• **Study material**

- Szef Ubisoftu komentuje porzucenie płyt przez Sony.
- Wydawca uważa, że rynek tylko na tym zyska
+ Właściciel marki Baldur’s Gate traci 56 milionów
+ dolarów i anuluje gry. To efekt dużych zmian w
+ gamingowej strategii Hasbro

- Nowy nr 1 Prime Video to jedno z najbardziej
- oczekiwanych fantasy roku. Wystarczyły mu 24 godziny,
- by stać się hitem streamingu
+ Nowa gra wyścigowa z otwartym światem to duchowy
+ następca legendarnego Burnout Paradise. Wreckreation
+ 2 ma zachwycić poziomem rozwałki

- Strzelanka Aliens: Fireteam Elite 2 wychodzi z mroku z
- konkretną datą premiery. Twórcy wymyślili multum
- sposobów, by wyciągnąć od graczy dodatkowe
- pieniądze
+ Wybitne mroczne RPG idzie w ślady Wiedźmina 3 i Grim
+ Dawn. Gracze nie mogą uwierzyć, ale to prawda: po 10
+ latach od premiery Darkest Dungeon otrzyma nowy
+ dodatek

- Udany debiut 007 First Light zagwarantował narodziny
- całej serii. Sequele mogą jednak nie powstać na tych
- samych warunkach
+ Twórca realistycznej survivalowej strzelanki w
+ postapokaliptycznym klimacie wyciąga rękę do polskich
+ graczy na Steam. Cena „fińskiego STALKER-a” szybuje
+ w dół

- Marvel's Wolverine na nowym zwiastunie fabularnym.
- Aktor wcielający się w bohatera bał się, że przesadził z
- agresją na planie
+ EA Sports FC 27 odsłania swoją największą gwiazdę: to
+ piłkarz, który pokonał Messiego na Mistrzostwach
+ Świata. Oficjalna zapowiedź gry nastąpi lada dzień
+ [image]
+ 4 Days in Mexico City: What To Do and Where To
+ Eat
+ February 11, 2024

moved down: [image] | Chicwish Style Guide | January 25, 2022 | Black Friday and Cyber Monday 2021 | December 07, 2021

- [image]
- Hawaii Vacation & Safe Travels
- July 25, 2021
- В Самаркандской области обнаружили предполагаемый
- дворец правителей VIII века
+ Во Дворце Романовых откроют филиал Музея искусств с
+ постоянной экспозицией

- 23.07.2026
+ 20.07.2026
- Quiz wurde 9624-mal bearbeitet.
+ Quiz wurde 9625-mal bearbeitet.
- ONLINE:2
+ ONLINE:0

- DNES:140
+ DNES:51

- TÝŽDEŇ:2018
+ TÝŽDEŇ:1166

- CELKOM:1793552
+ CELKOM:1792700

• **Description of the task**
Give back, word for word, only the lines from the one containing "moved down: [image]" through the closing line of the entries.

• **Result of this task**
moved down: [image] | Chicwish Style Guide | January 25, 2022 | Black Friday and Cyber Monday 2021 | December 07, 2021

- [image]
- Hawaii Vacation & Safe Travels
- July 25, 2021
- В Самаркандской области обнаружили предполагаемый
- дворец правителей VIII века
+ Во Дворце Романовых откроют филиал Музея искусств с
+ постоянной экспозицией

- 23.07.2026
+ 20.07.2026
- Quiz wurde 9624-mal bearbeitet.
+ Quiz wurde 9625-mal bearbeitet.
- ONLINE:2
+ ONLINE:0

- DNES:140
+ DNES:51

- TÝŽDEŇ:2018
+ TÝŽDEŇ:1166

- CELKOM:1793552
+ CELKOM:1792700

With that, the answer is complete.